Chester Zoo enlists the help of UK school children in battle to save Indonesia’s songbirds
Chester Zoo has enlisted the help of UK schoolchildren in its battle to save South East Asia’s endangered songbirds.
Songbirds in Indonesia are on the very brink of extinction as many remarkable and rare birds are being captured and taken from their forest homes to be sold in markets as part of the illegal wildlife trade.
The zoo has already been working with schools in Indonesia to raise awareness of the issue and how to tackle it. With the keeping of songbirds in cages engrained in Indonesian culture, most notably on the island of Java, the zoo has taken steps to engage with local students to help them to realise the beauty of birds in the wild and their importance to the ecosystem.
The crisis has reached a tipping point with forests falling silent as up to 1.3 million birds are taken from the wild each year.
- South East Asian songbirds are on the brink of extinction
- Forests are falling silent with 1.3m birds captured from the wild every year
- Teaching and inspiring children about such conservation crises is the way to save our planet’s beautiful wildlife, say Chester Zoo educators
- Zoo takes theatre to classrooms to relate stories about critically endangered birds like the Javan green magpie
- Ground-breaking new approach to conservation education inspiring school curriculum
Now the zoo’s education team have taken their innovative Sing for Songbirds campaign – a free outreach programme - to a host of schools across the North West in a bid to empower children to want to protect species from other countries and cultures, as well as those closer to home.
The campaign has worked with schools to incorporate the songbird crisis across the curriculum - from music to maths to theatre to geography to English and more.
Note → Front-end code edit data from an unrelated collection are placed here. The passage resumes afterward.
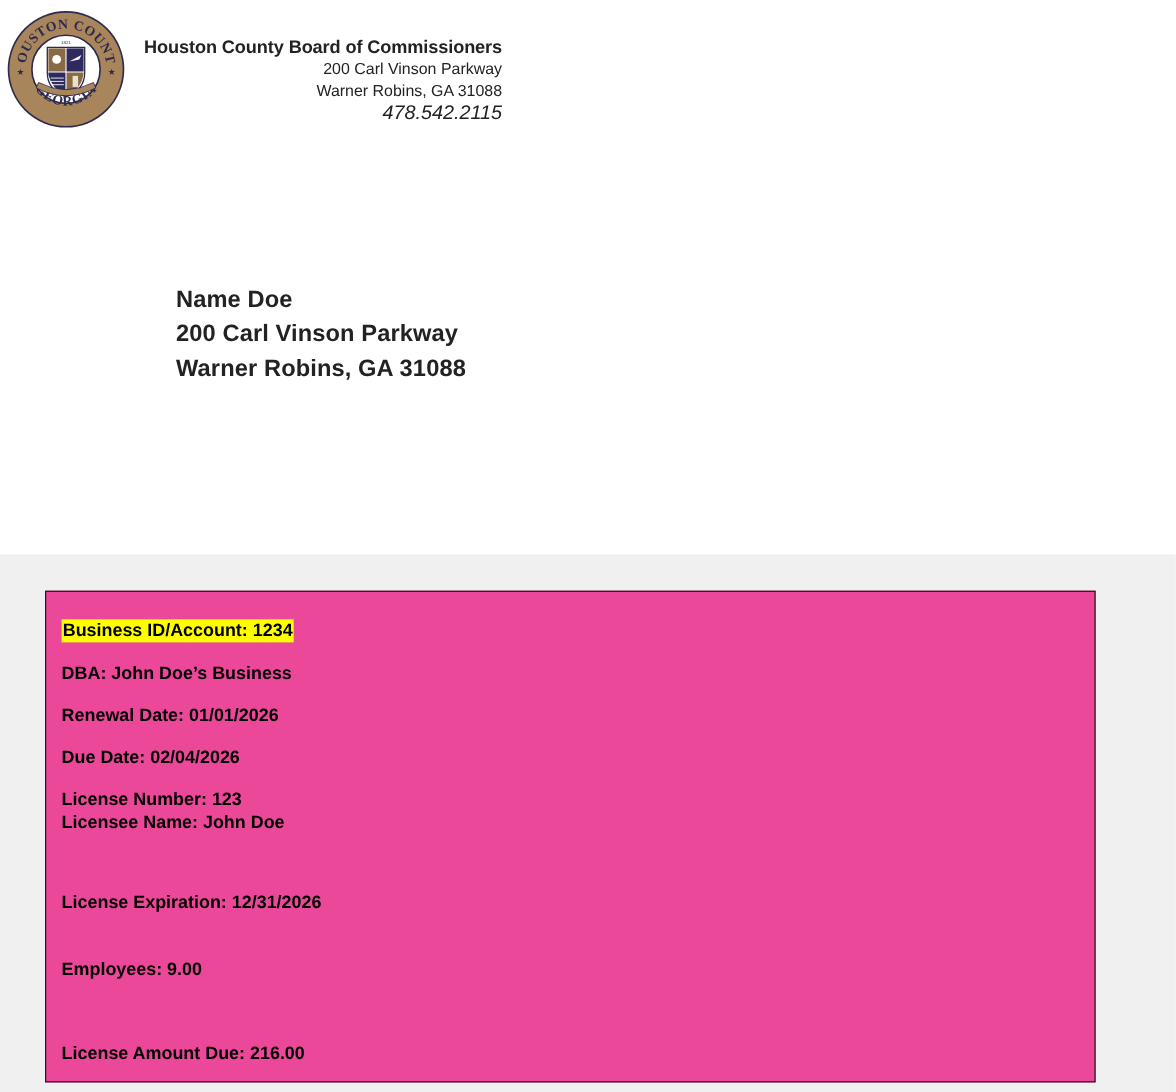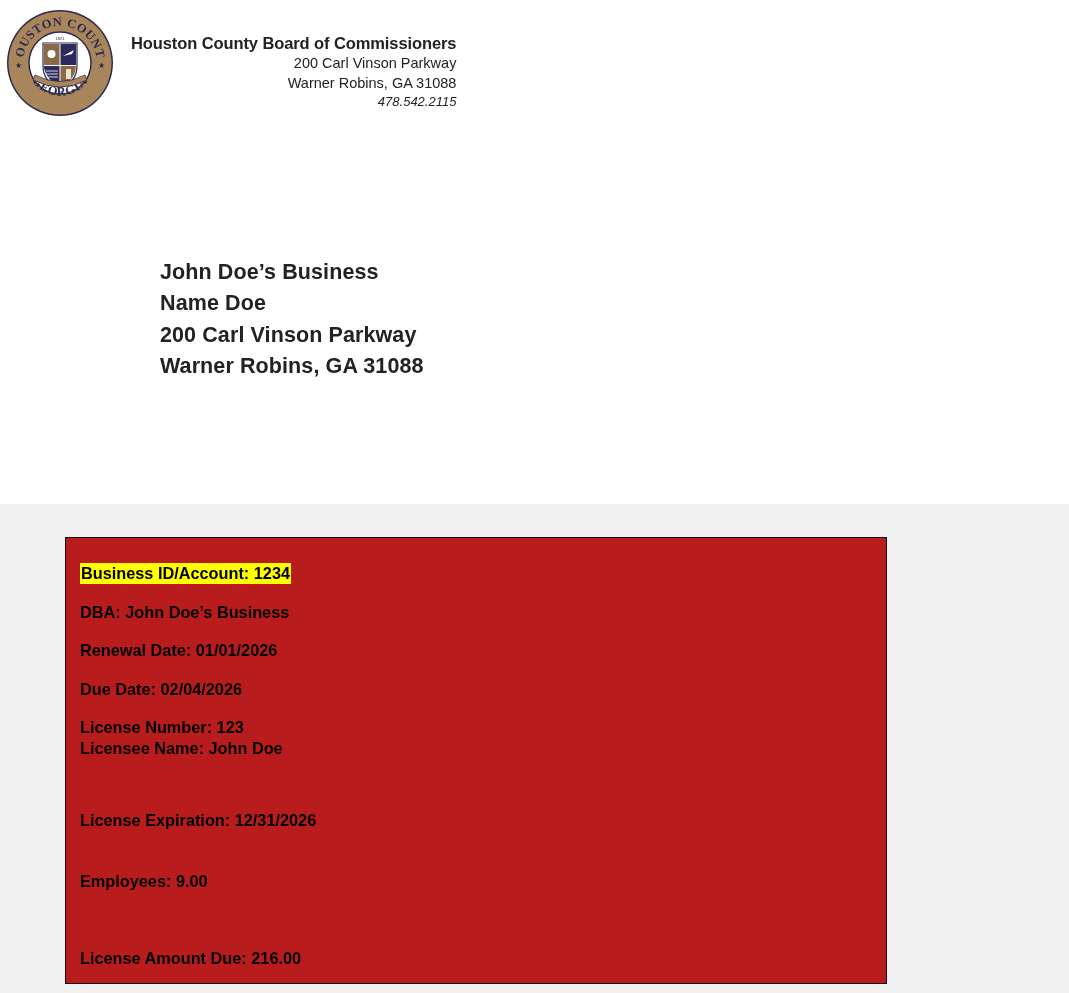--- a/index.html
+++ b/index.html
@@ -6,30 +6,30 @@
     html, body { width: 1069px; height: 993px; overflow: hidden; background: #ffffff; }
     body { font-family: "Liberation Sans", sans-serif; color: #222; position: relative; }
 
     .top { position: absolute; left: 0; top: 0; width: 1069px; height: 504px; background: #ffffff; }
 
     .seal { position: absolute; left: 5px; top: 8px; width: 110px; height: 110px; }
 
     .org { position: absolute; left: 131px; top: 33px; text-align: right; }
     .org-name { font-size: 16.5px; font-weight: bold; color: #222; line-height: 20px; letter-spacing: -0.1px; }
     .org-line { font-size: 14.5px; color: #222; line-height: 20px; }
-    .org-phone { font-size: 13px; font-style: italic; color: #222; line-height: 18px; }
+    .org-phone { font-size: 18px; font-style: italic; color: #222; line-height: 18px; }
 
     .notice-title { position: absolute; left: 773px; top: 17px; font-size: 18.5px; font-weight: bold; color: #222; white-space: nowrap; letter-spacing: -0.2px; }
 
     .addressee { position: absolute; left: 160px; top: 257px; }
     .addressee div { font-size: 21.5px; font-weight: bold; color: #222; line-height: 31.3px; letter-spacing: 0.1px; }
 
     .bottom { position: absolute; left: 0; top: 504px; width: 1069px; height: 489px; background: #f0f0f0; }
 
-    .details { position: absolute; left: 41px; top: 33px; width: 822px; height: 447px; background: #b91c1c; border: 1.5px solid #111; margin-left: 24px; }
+    .details { position: absolute; left: 41px; top: 33px; width: 955px; height: 447px; background: #ec4899; border: 1.5px solid #111; }
     .row { position: absolute; left: 14px; font-size: 16.3px; font-weight: bold; color: #000; white-space: nowrap; }
     .row.hl span.hl-wrap { background: #ffff00; padding: 1px 1px 2px 1px; }
   </style>
 </head>
 <body>
 
 <div class="top">
 
   <svg class="seal" viewBox="0 0 110 110" xmlns="http://www.w3.org/2000/svg">
     <defs>
@@ -68,21 +68,20 @@
 
   <div class="org">
     <div class="org-name">Houston County Board of Commissioners</div>
     <div class="org-line">200 Carl Vinson Parkway</div>
     <div class="org-line">Warner Robins, GA 31088</div>
     <div class="org-phone">478.542.2115</div>
   </div>
 
 
   <div class="addressee">
-    <div>John Doe’s Business</div>
     <div>Name Doe</div>
     <div>200 Carl Vinson Parkway</div>
     <div>Warner Robins, GA 31088</div>
   </div>
 </div>
 
 <div class="bottom">
   <div class="details">
     <div class="row hl" style="top:26px;">
       <span class="hl-wrap">Business ID/Account: 1234</span>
The new approach is designed to add extra value and enrich each subject for children, while simultaneously helping to inspire the next generation of conservationists, vital for protecting the future of our planet.
All of the schools that have so far taken part were specially selected in an attempt to reach out to those that wouldn’t normally be able to visit the zoo, engaging children who had potentially never been interested in conservation initiatives before.
Up to now, 2,443 British students from 26 schools have been taught by the zoo’s team of Safari Rangers, as well as 282 adults and two community groups. All of the classes were revisited by the team several times as research has discovered that engaging a group repeatedly over a focussed period of time is more effective than a one off visit.
As part of the initiative, the zoo, in collaboration with Peoplescape Theatre and supported using public funding by Arts Council England, has also taken theatre into the classroom in an innovative way to further children’s understanding of the issue.
Hannah Brooks, the zoo’s Community Engagement Manager, said:
“Having spent time in Indonesia I have witnessed the songbird crisis first hand. To visit a bird market in one of the big cities in Java and be met with the raucous birdsong from thousands upon thousands of caged birds but to then to hear nothing but absolute silence when stood in a forest is incredibly sad. It’s heartbreaking.
“The situation is critical but it’s not a fight that is lost. Chester Zoo is working with its partners in Indonesia on a number of community engagement initiatives to get local people on board with the battle. It’s really important that people living in villages close to forests want to protect birds and understand their importance to the ecosystem.
“The next step is then to find a way for people in the UK to get involved and that’s what we’re doing through our education programme. It’s vital that we teach the next generation about wildlife crises such as these, to not only develop their knowledge of songbirds and other cultures, but importantly to empower them to want to take action and protect them. It’s about inspiring more people to connect with nature and to find their own way, however little or big, to be a conservationist in their day to day life that’s really going to make a difference for species around the world.”
All of the students and teachers involved in the campaign also visited the zoo to participate in a Songbird Festival Day, providing unique opportunities for students to see first-hand the birds they have been learning about and campaigning for. A highlight of the festival was a mini concert performed by the singer/songwriter Ashley Fayth who, alongside the zoo’s educating team, has written a song dedicated to highlighting songbirds and the crisis they are faced up to.